● TASK REQUIREMENTS
Copy each line of the records that includes "Laboratorium".
══ RECORDED INFORMATION ══
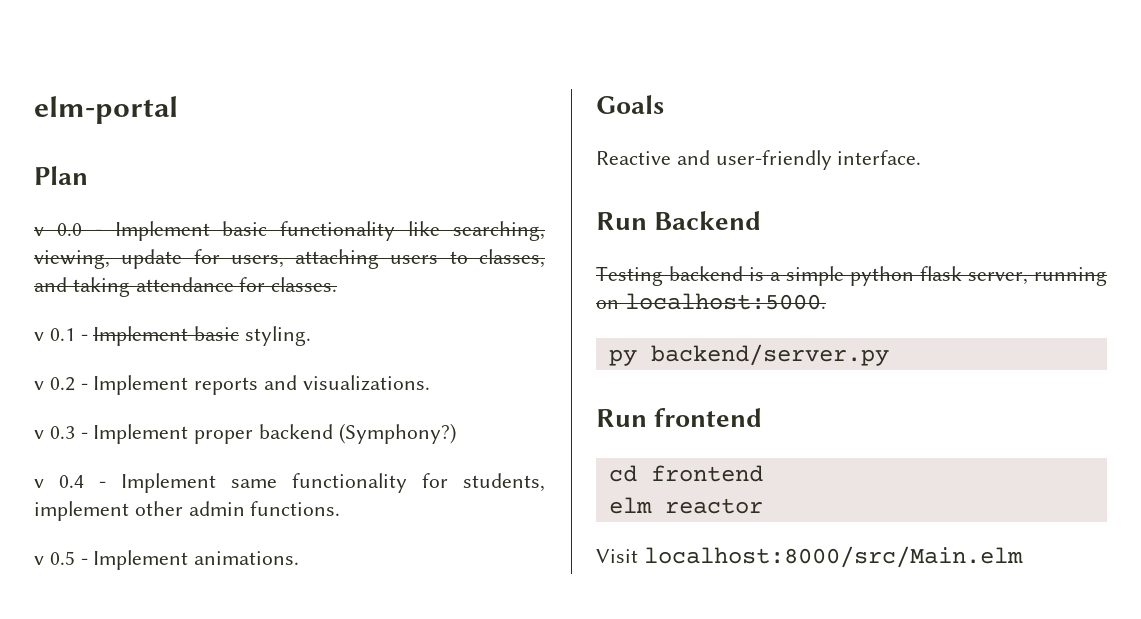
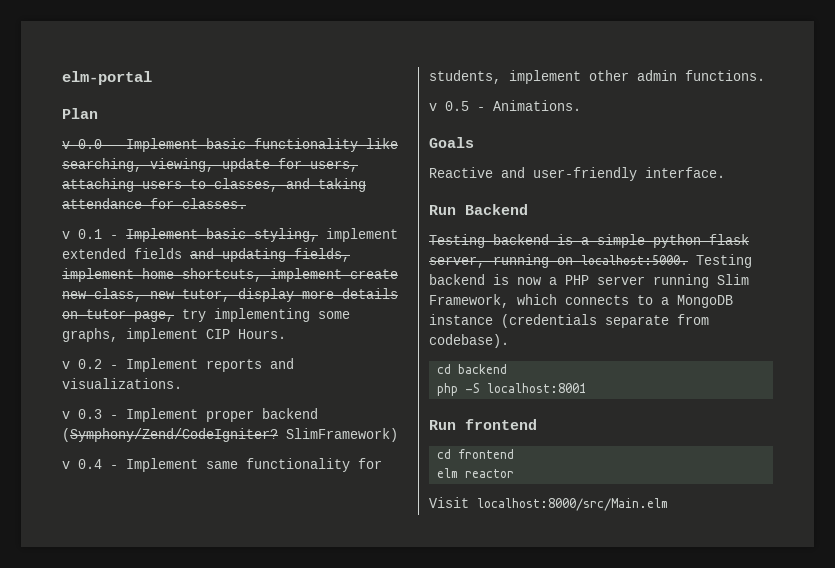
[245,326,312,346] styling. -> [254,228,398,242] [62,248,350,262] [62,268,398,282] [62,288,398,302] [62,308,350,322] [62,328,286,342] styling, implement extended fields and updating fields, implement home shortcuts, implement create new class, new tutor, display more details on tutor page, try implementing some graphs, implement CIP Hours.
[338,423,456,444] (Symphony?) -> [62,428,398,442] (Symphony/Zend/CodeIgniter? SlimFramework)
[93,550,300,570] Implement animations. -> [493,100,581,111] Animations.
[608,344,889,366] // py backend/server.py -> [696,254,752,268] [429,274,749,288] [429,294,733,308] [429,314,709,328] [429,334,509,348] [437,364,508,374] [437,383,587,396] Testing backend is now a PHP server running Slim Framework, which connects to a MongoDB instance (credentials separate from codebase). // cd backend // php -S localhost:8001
═══
══ RECORDED INFORMATION ══
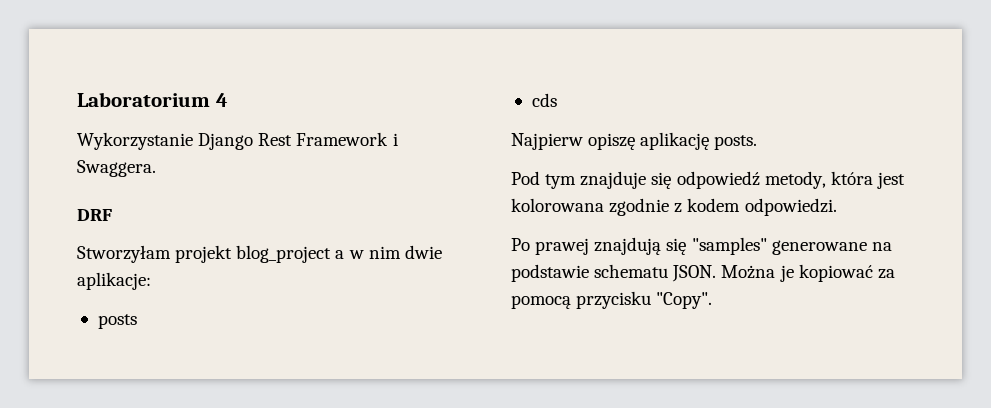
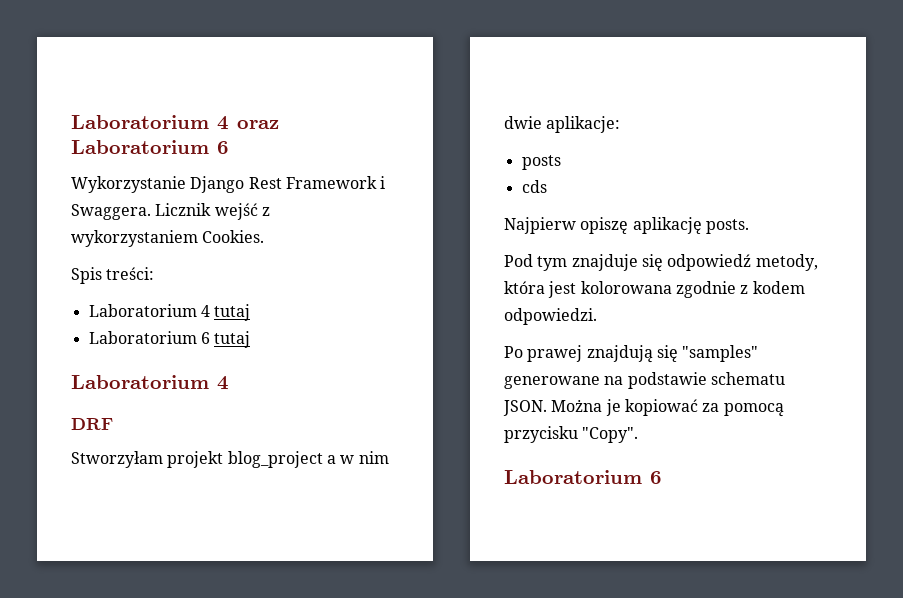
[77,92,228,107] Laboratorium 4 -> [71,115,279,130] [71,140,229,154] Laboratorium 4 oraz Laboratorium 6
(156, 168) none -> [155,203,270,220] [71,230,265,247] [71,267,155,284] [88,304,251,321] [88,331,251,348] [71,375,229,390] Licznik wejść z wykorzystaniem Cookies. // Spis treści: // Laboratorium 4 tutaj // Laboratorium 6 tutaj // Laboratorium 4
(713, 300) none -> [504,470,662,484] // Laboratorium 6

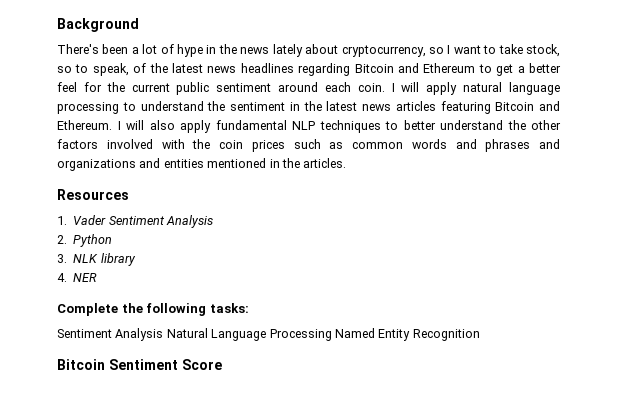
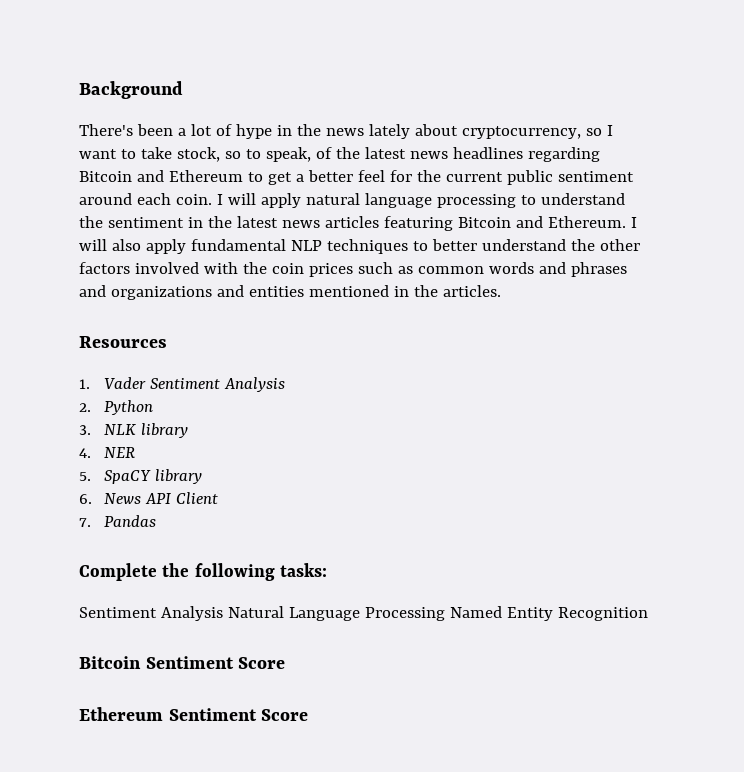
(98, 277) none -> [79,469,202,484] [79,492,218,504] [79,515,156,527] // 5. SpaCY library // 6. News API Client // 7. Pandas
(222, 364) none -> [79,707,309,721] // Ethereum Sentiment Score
═══
══ RECORDED INFORMATION ══
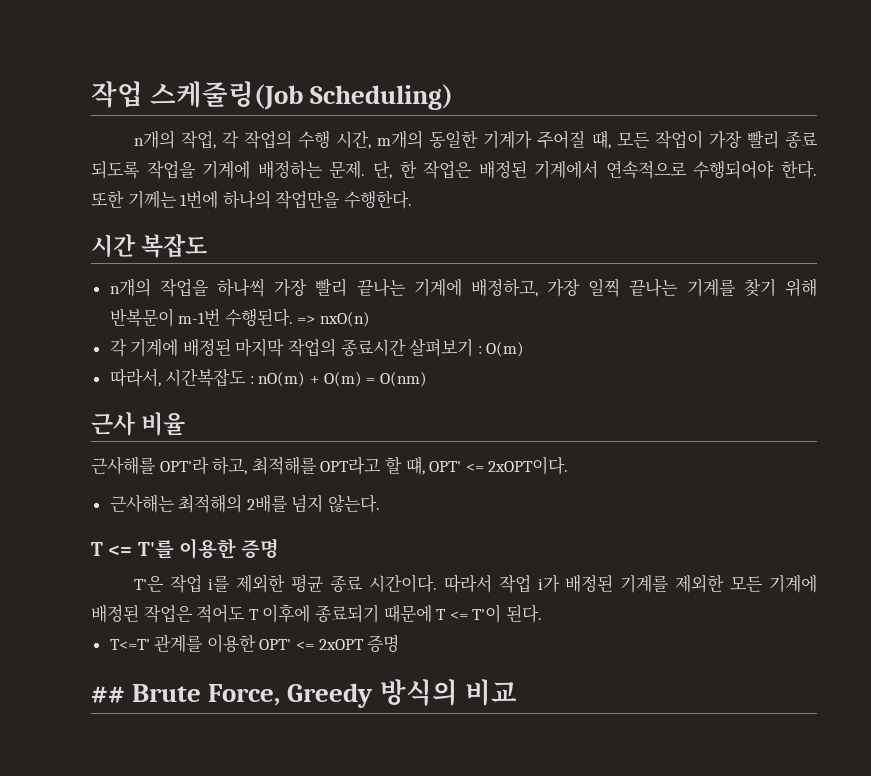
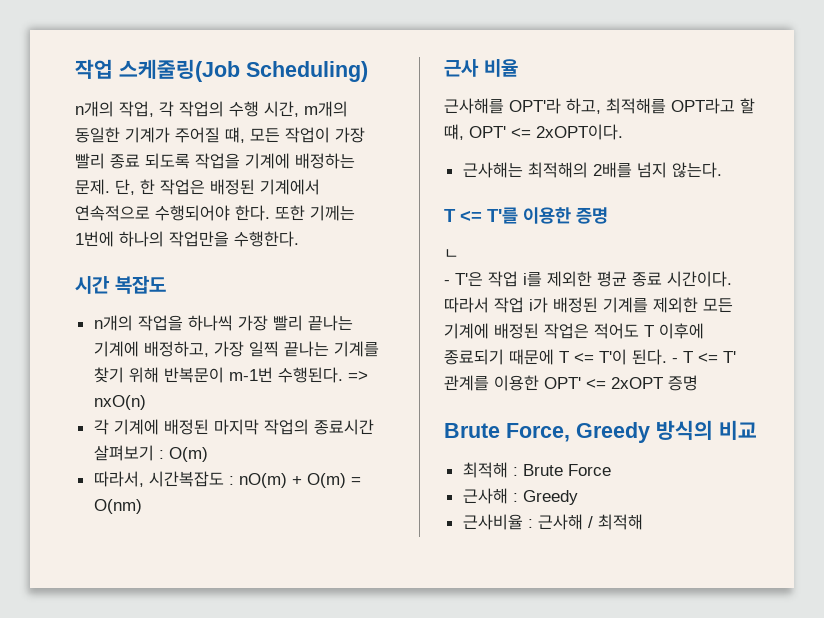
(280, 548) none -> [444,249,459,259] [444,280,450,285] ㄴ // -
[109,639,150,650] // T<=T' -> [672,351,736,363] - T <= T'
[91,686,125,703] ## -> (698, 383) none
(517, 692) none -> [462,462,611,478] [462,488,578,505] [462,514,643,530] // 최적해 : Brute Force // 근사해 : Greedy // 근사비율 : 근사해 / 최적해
═══
● EXERCISE ANSWER
[77,92,228,107] Laboratorium 4 -> [71,115,279,130] [71,140,229,154] Laboratorium 4 oraz Laboratorium 6
(156, 168) none -> [155,203,270,220] [71,230,265,247] [71,267,155,284] [88,304,251,321] [88,331,251,348] [71,375,229,390] Licznik wejść z wykorzystaniem Cookies. // Spis treści: // Laboratorium 4 tutaj // Laboratorium 6 tutaj // Laboratorium 4
(713, 300) none -> [504,470,662,484] // Laboratorium 6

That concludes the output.